ESG Reporting Has a Controls Problem: Why Sustainability Data Needs the Same Rigour as Financial Data

Organisations have spent twenty years building rigorous controls around financial data — mapping risks, documenting procedures, testing operating effectiveness and producing auditable evidence trails. The same discipline has not followed sustainability data into regulatory disclosures. Internal Control over Sustainability Reporting is now the critical gap that audit functions are positioned — and increasingly expected — to close.

What Is Internal Control over Sustainability Reporting?

Internal Control over Sustainability Reporting, commonly abbreviated ICSR, applies the same structured control logic to non-financial data that integrated audit standards apply to financial data. It asks a simple question: how does a carbon emissions figure, a water consumption metric or a supplier labour practice move from an operational system into a published sustainability report — and what controls ensure that figure is complete, accurate and consistent?

COSO has published supplemental guidance mapping all seventeen principles of its Internal Control–Integrated Framework directly to sustainability data. The principles themselves do not change. What changes is the data source, the process owner and the evidence required.

Why Has ESG Data Not Been Subject to the Same Controls as Financial Data?

Sustainability reporting grew out of voluntary disclosure, not regulatory obligation. For most of the 2010s, organisations produced ESG reports with the same teams that managed corporate communications, not internal audit or finance. Controls were not designed in because assurance was not required.

As sustainability data moved from voluntary disclosure to regulated reporting, the underlying processes were not rebuilt. Many organisations are now making binding regulatory disclosures using data flows that have no documented control owner, no design-effectiveness test and no audit trail.

What Does the Regulatory Picture Look Like in 2026?

Two developments have significantly changed the pressure on sustainability data controls this year.

The UK published SRS S1 and SRS S2 in February 2026, its domestic sustainability reporting standards aligned with the ISSB framework. CSRD's second wave is in scope for large EU and US multinational entities reporting on FY 2026 and FY 2027 data. For organisations subject to either framework, limited assurance on climate-related disclosures is already required in some jurisdictions, with a transition to reasonable assurance on the horizon.

Reasonable assurance cannot be obtained over data that has no documented controls.

What Does Poor Control over ESG Data Look Like in Practice?

The pattern is recognisable to anyone who worked in financial controls before SOX normalised discipline around financial data:

• Emissions and resource data held in departmental spreadsheets with no version control or access restriction
• No documented ownership of who is responsible for data accuracy at the point of collection
• No validation steps between data collection, consolidation and publication
• Multiple versions of figures circulating across teams without a single source of truth
• Evidence produced at year-end to satisfy an audit request, rather than maintained as controls operate

This is not a data quality problem. It is a control design problem.

How Do Internal Control Principles Apply to Sustainability Data?

The core requirements are the same as for any material reporting process: clear ownership, consistent execution, testable procedures and documentary evidence that maps to the risk being controlled.

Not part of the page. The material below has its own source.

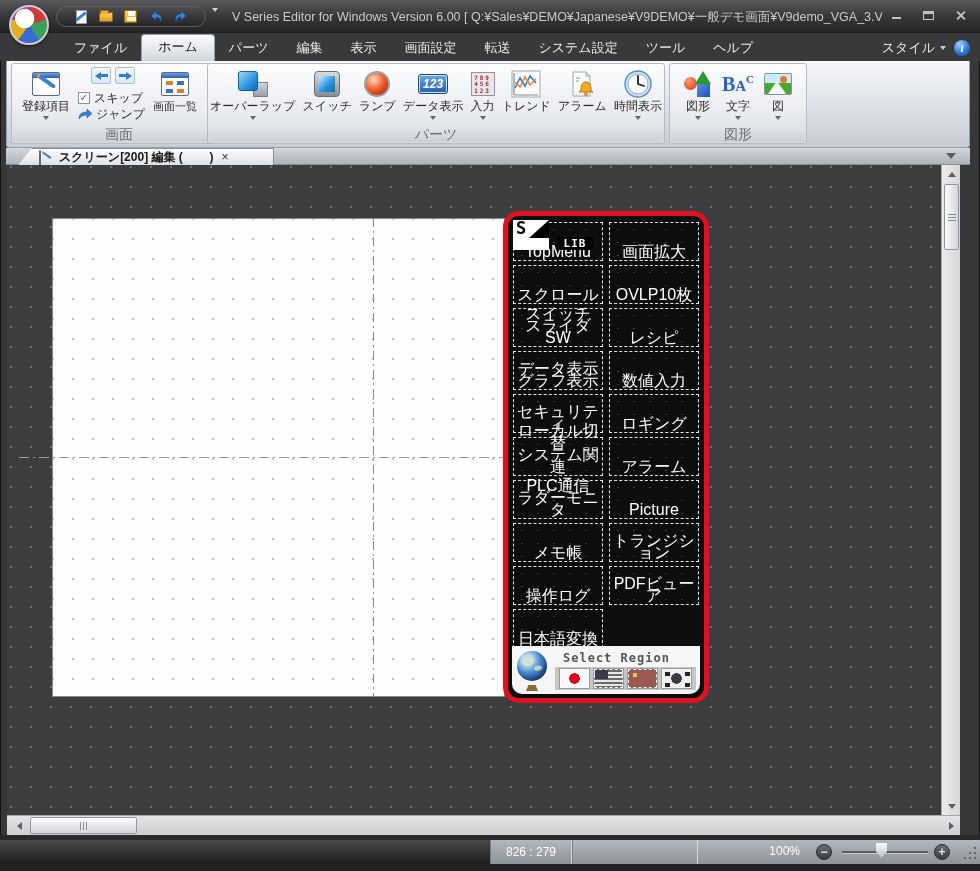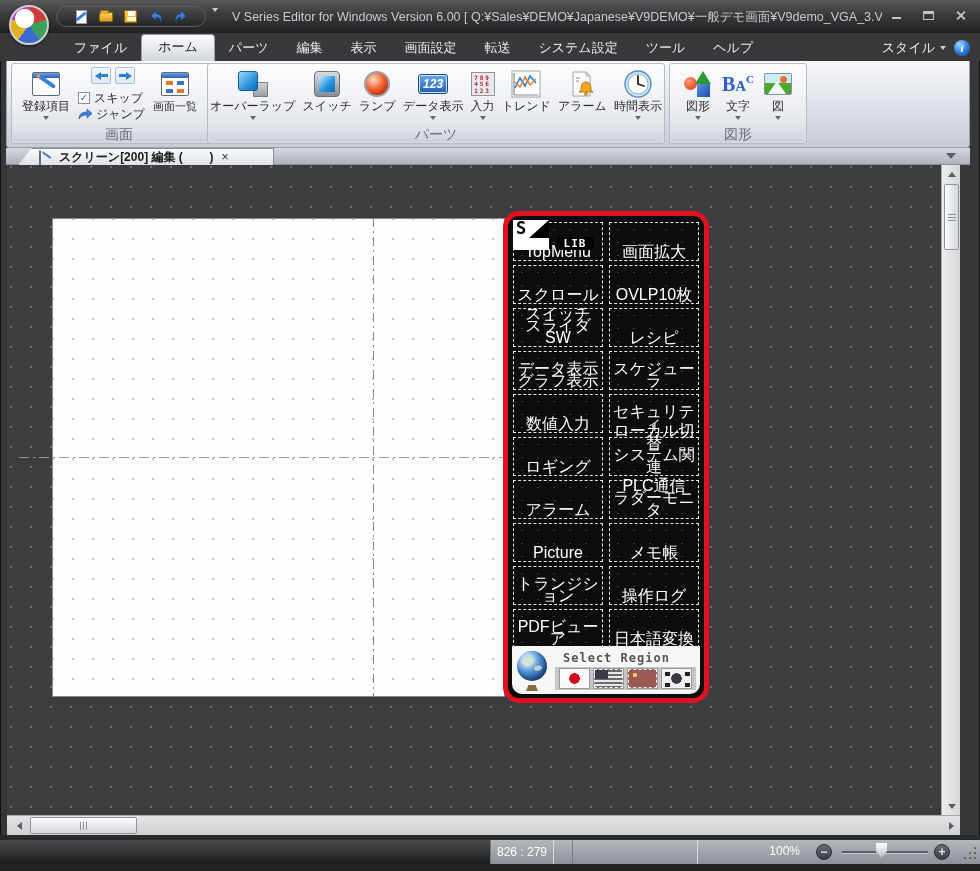"スケジューラ" div.lib-btn { html: <div>スケジューラ</div> -> none }
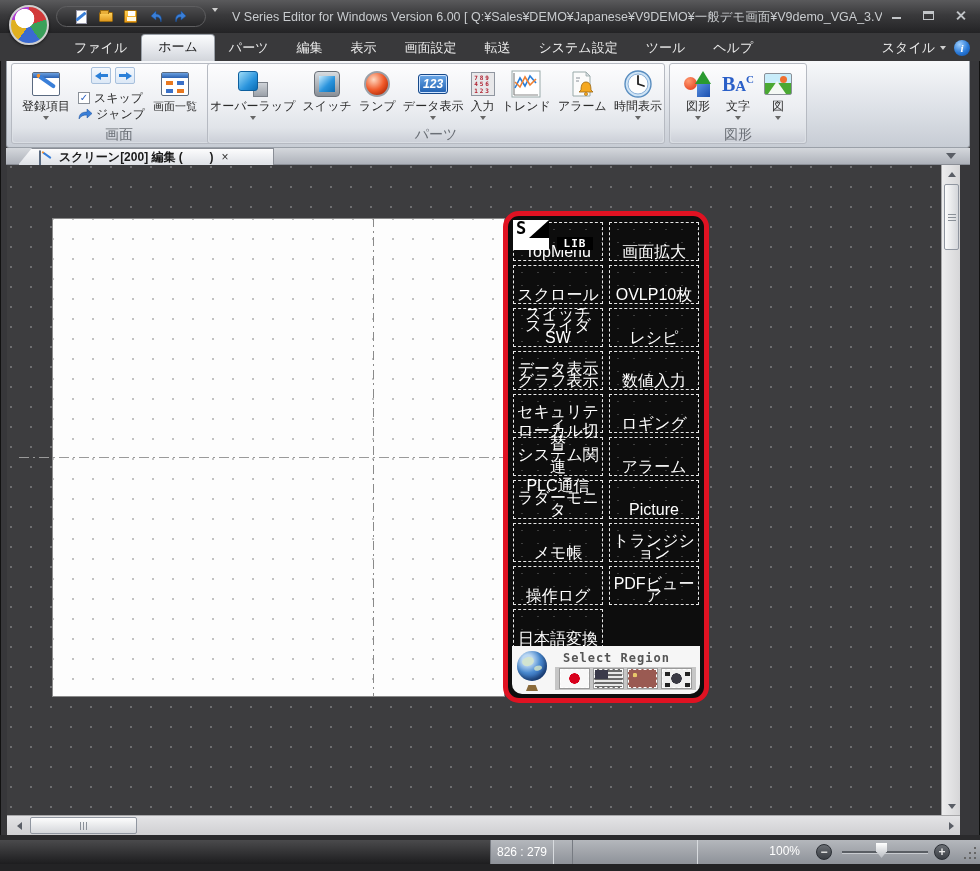"826 : 279" .sb-coords { width: 64px -> 82px }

Control owners must be assigned at the point where data is generated, not only where it is reported. For most sustainability metrics, this means embedding controls in operational departments — facilities, procurement, HR — rather than centralising accountability in a sustainability team with limited operational reach.

The control activities themselves are also familiar: completeness checks, reconciliations, approval workflows, access restrictions and exception reporting. These are not new disciplines. They are financial control disciplines applied to a different data domain.

How Is CovaCtrl Different?

CovaCtrl is built around the principle that controls must be documented, owned and continuously monitored — not reconstructed for an audit. For sustainability data, this means the same structured evidence approach that supports financial control monitoring can be applied to the operational data flows feeding into ESG disclosures.

Internal audit and control teams gain documented evidence of how sustainability data was produced and reviewed throughout the reporting period, rather than assembling that evidence retrospectively under time pressure.

Why This Matters Now

The window to build sustainability data controls is 2026. Organisations entering FY 2027 under expanded CSRD scope or UK SRS obligations will face auditor scrutiny of controls — not just outputs — for the first time. Building that discipline this year, rather than the year it is tested, is what separates a sustainable control programme from a retrospective scramble.

ESG reporting is already a financial-grade regulatory obligation. Its controls need to match.